Re: [Boost-users] Using Coroutines in the Visitor Pattern (use-case: BGL event visitor)

15 Jan 2016

      ...
From: Nat Goodspeed
On Thu, Jan 14, 2016 at 4:31 AM, alex <alexhighviz@hotmail.com> wrote:
...
Boost Coroutine has changed (and surely improved) a lot since then. I
would
be curious to know the computational cost of the inversion of control
using
your method. Have you tried to quantify it?
That's an interesting question. Partly, of course, it depends on what
you're comparing it to. Throwing exceptions from within a visitor, and
then reconstructing state back down to the point at which the
algorithm was last interrupted? Intuition suggests that the coroutine
approach beats that handily.
I don't think reconstructing the state should be part of the comparison,
because it is possible (with a lot of hassle) to avoid needing to do that.
...
Likewise, I'm intuitively certain that using stackful coroutines is
significantly cheaper than using threads with locks. The OS doesn't
participate in coroutine context switching at all, and since the
coroutines are simply passing control back and forth within the same
thread, no lock objects are needed.
Yes, I don't think this is the comparison to make.
...
I think you mean: what's the cost of the context switching? Oliver
Kowalke (author of the Coroutine library) made this remark in private
mail:
...
I would suggest that you use boost.coroutine2 (from branch develop
+ context from branch develop) - it is a little bit faster (38ns vs.
46ns)
than boost.coroutine.
But of course that's on particular hardware. I don't know whether you
find that answer satisfactory. If not, please clarify the question?
The more I think about it, the more I love your solution.

I think there are three use-cases to consider:

(1). The algorithm needs to be interrupted and resumed many times, e.g.
every time a node is discovered as in your example.
(2). The algorithm needs to be interrupted and resumed only a few times.
This was my original use case. I would first run the Dijkstra algorithm
until a specified set of nodes was discovered. Then resume it until a second
set of nodes was discovered.
(3). The algorithm needs to be interrupted once, and not resumed. I suppose
this is the most common case; it is the first question in the FAQ
(http://www.boost.org/doc/libs/1_60_0/libs/graph/doc/faq.html) and you can
find it recurring on the boost mailing list and stack overflow.

Why was my original coroutine solution so inefficient? My use-case was (2)
so I only needed to leave and re-enter the coroutine a few times. However,
the "inversion of control" meant that I left and reentered the coroutine
every time a node was discovered, so really appropriate for use-case (1). 

Now, since you bind the coroutine to the visitor and not the algorithm, it
would be very easy to modify your example to make it appropriate for
use-case (2) and also (3): just put the mSink(u) inside an if-statement.

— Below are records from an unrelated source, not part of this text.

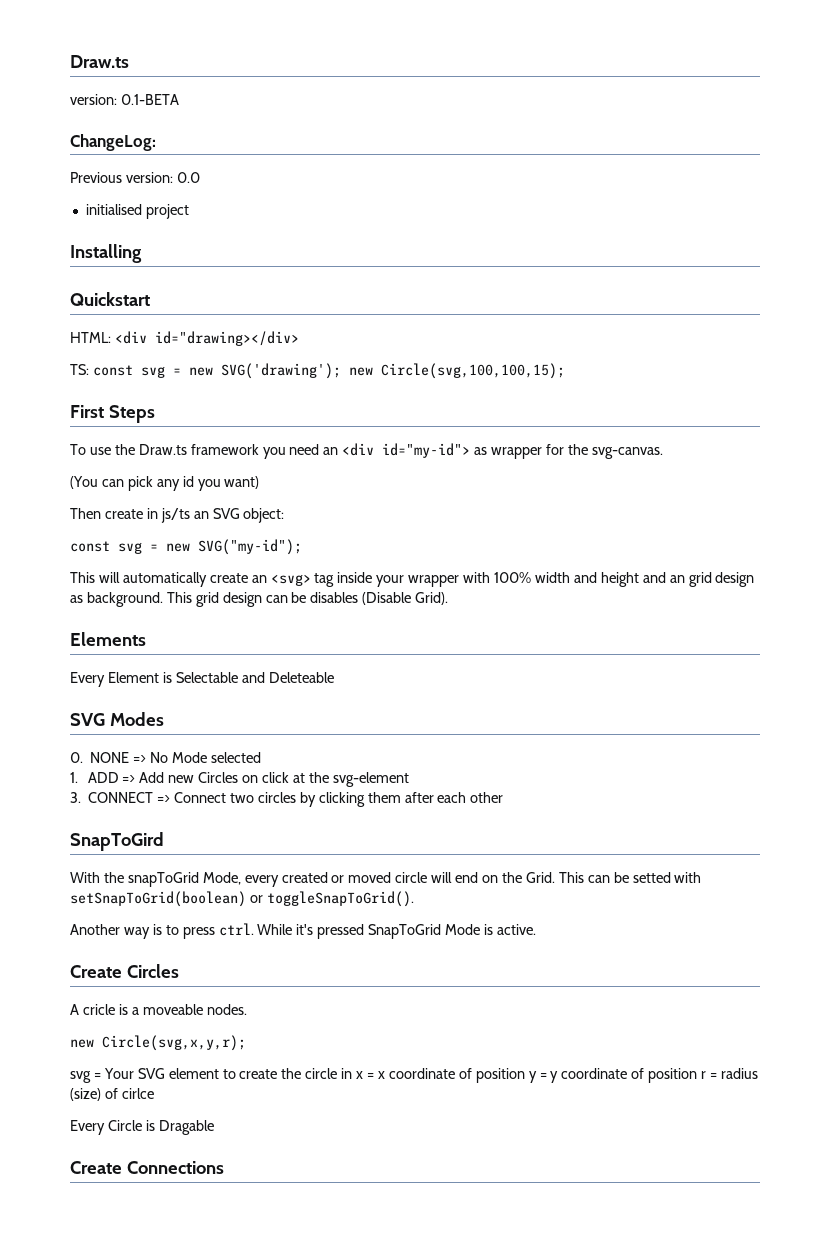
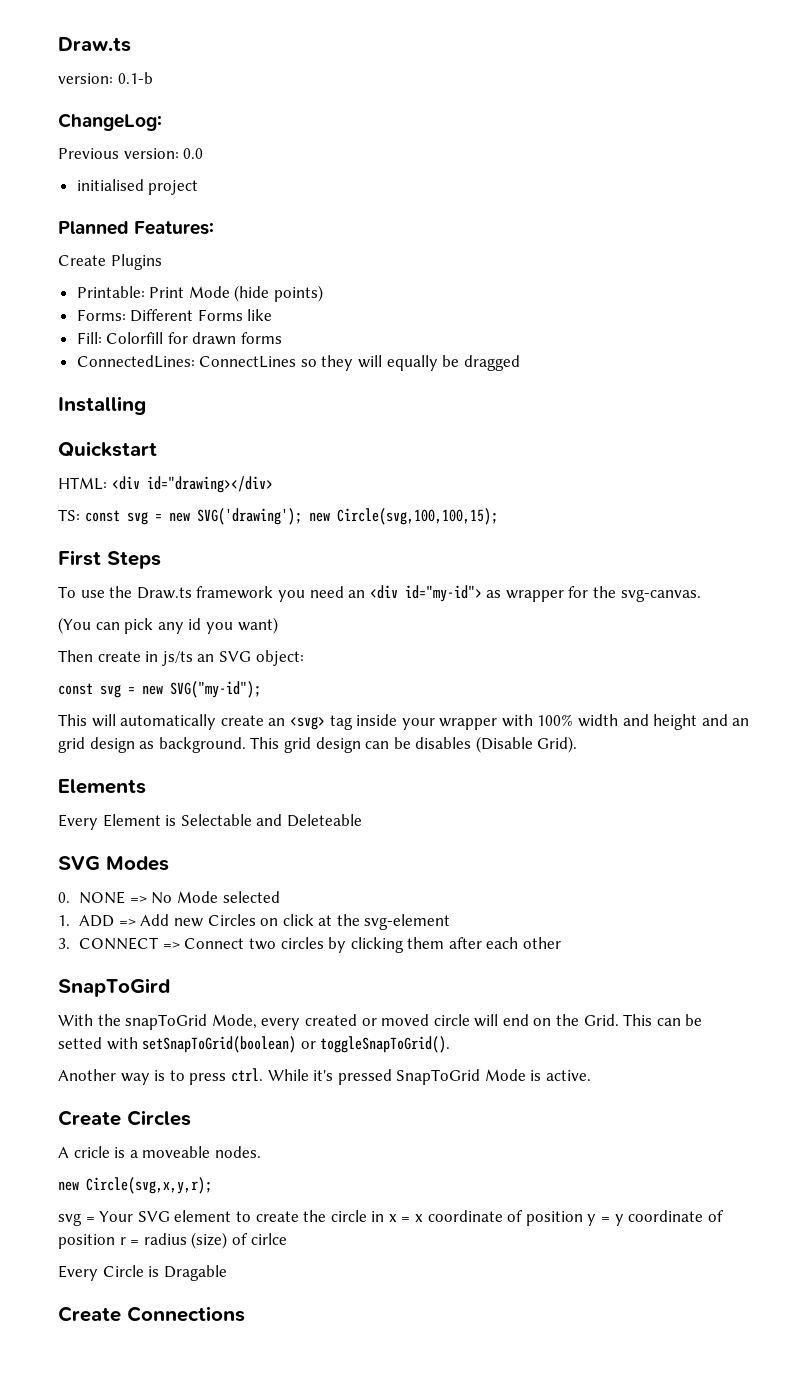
- version: 0.1-BETA
+ version: 0.1-b
+ Planned Features:
+ Create Plugins
+ Printable: Print Mode (hide points)
+ Forms: Different Forms like
+ Fill: Colorfill for drawn forms
+ ConnectedLines: ConnectLines so they will equally be dragged

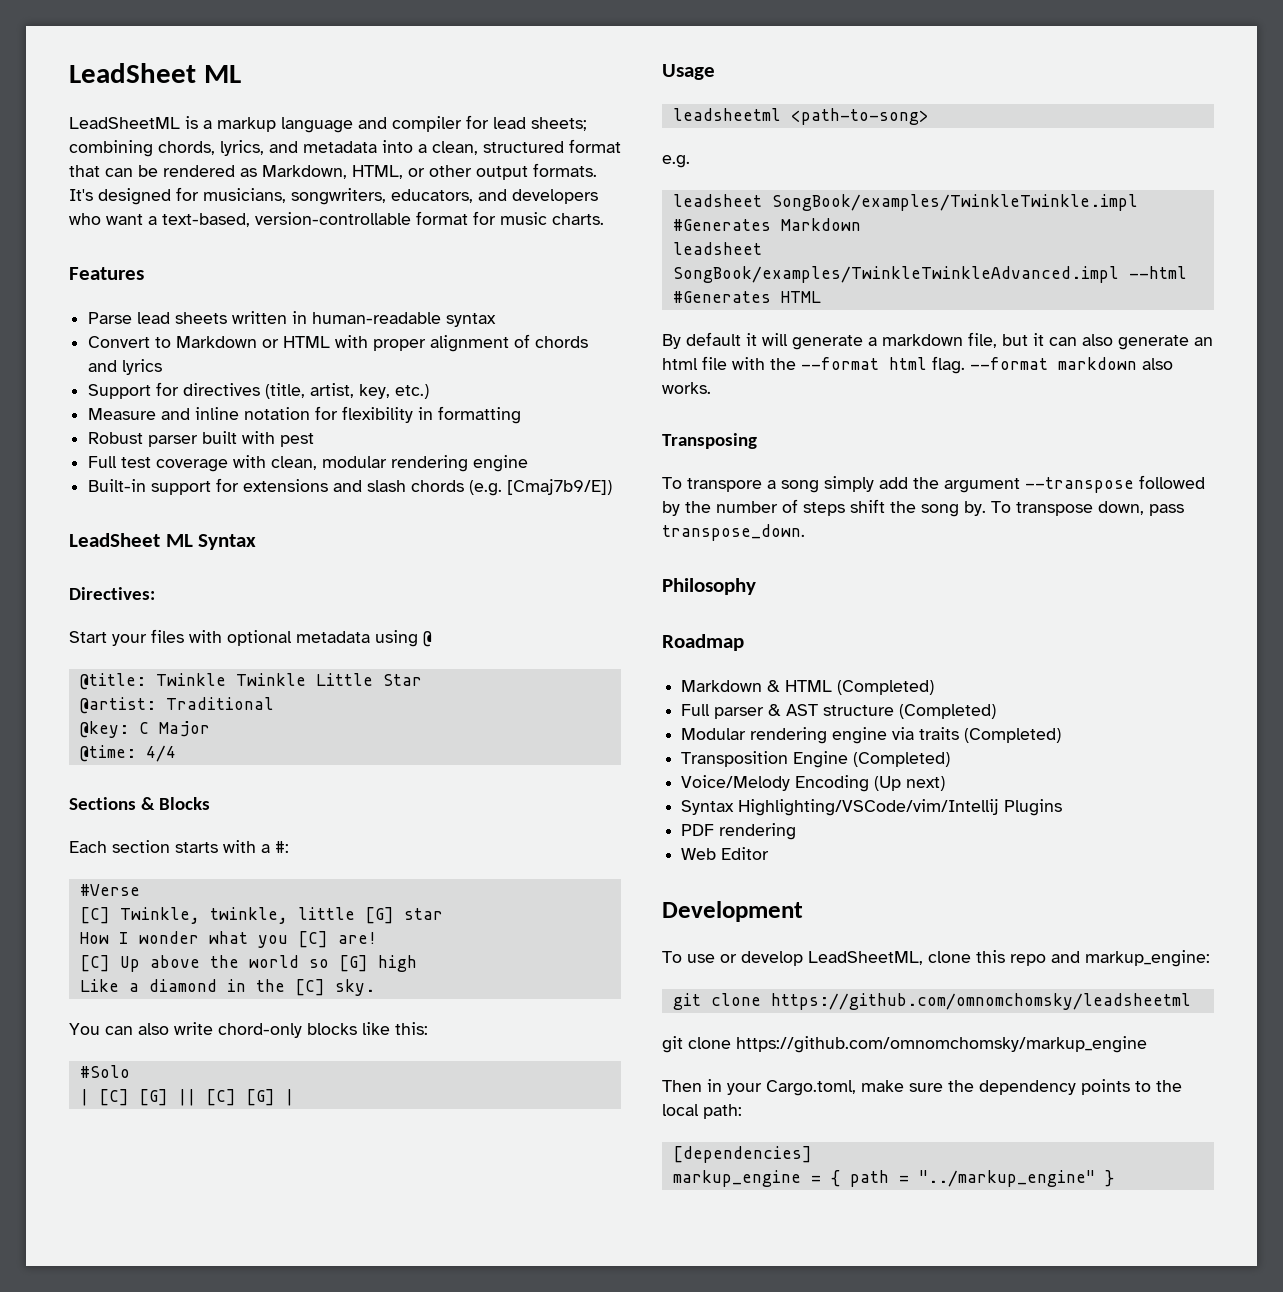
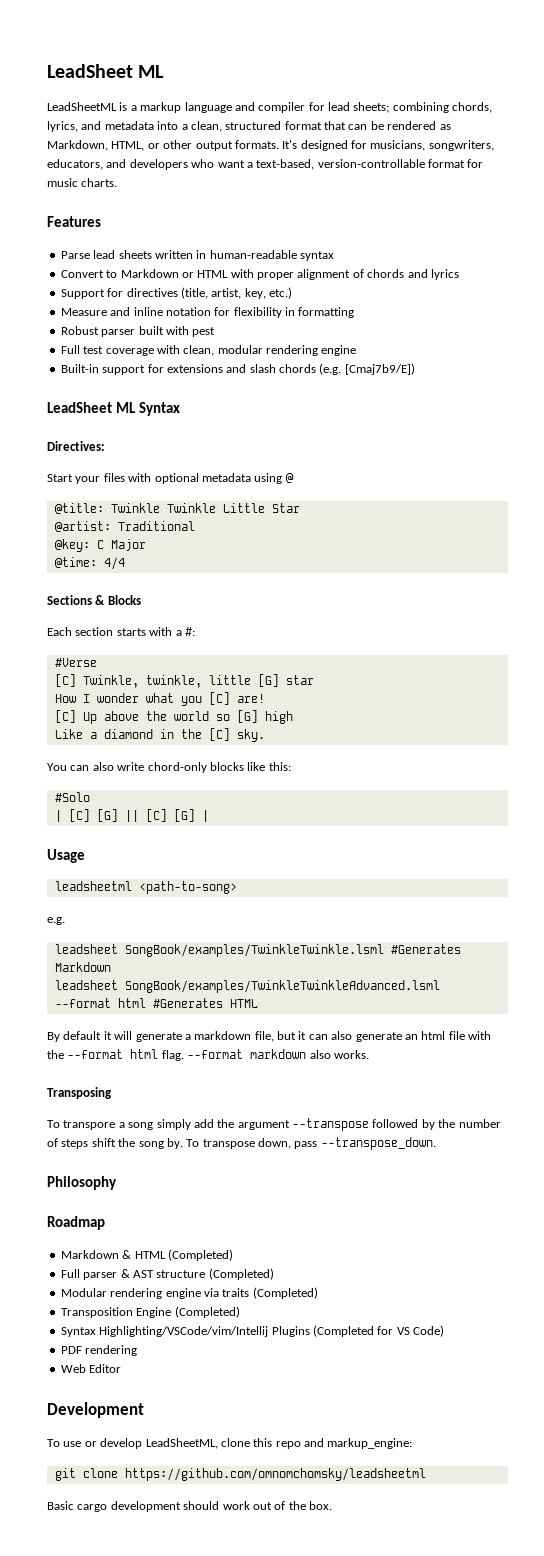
- leadsheet SongBook/examples/TwinkleTwinkle.impl #Generates Markdown
+ leadsheet SongBook/examples/TwinkleTwinkle.lsml #Generates Markdown
- leadsheet SongBook/examples/TwinkleTwinkleAdvanced.impl --html #Generates HTML
+ leadsheet SongBook/examples/TwinkleTwinkleAdvanced.lsml --format html #Generates HTML
- To transpose down, pass transpose_down.
+ To transpose down, pass --transpose_down.
- Voice/Melody Encoding (Up next)
- Syntax Highlighting/VSCode/vim/Intellij Plugins
+ Syntax Highlighting/VSCode/vim/Intellij Plugins (Completed for VS Code)
- git clone https://github.com/omnomchomsky/markup_engine
- Then in your Cargo.toml, make sure the dependency points to the local path:
- [dependencies]
- markup_engine = { path = "../markup_engine" }
+ Basic cargo development should work out of the box.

It therefore seems to me that the FAQ #1 for BGL needs a new answer. Instead
of throwing exceptions to escape the algorithm, visitors should bind to a
push-coroutine. With the additional advantage that the algorithm can be
resumed. The comparison to make to justify this recommendation would be
between running the dijkstra_shortest_path in a try-catch block with a
visitor that can throw and running the dijkstra_shortest_path with a visitor
that is bound to a coroutine.

This would cover use case (2) and (3). I am not even sure if you really need
an experiment to answer this question or if it can be answered on
theoretical grounds. Is there a cost associated with being bound to a
coroutine? I.e. is there a cost to *potentially* switching context or is
there only a cost to *actually* switching context?

Then there is use case (1), which is the one you implemented. I would be
curious to know how it would compare to my stackless coroutine based
solution. But to be fair, your solution is small, elegant and external to
BGL, whereas mine is large, overwrought and reimplements algorithms. So the
onus would be on me to show that all this extra effort is actually
worthwhile (which I now severely doubt). Nevertheless, I think it would be
useful to compare running dijkstra_shortest_path as it currently is in BGL
to your inverted control method. I.e. simple do: while(from_a()){}. 

This would tell us what cost is associated with inverting the control and
make it easier to decide whether it is a pattern to use whenever it seems
convenient or only when strictly necessary. (with my solution the cost of
inversion is about 17% extra computation time)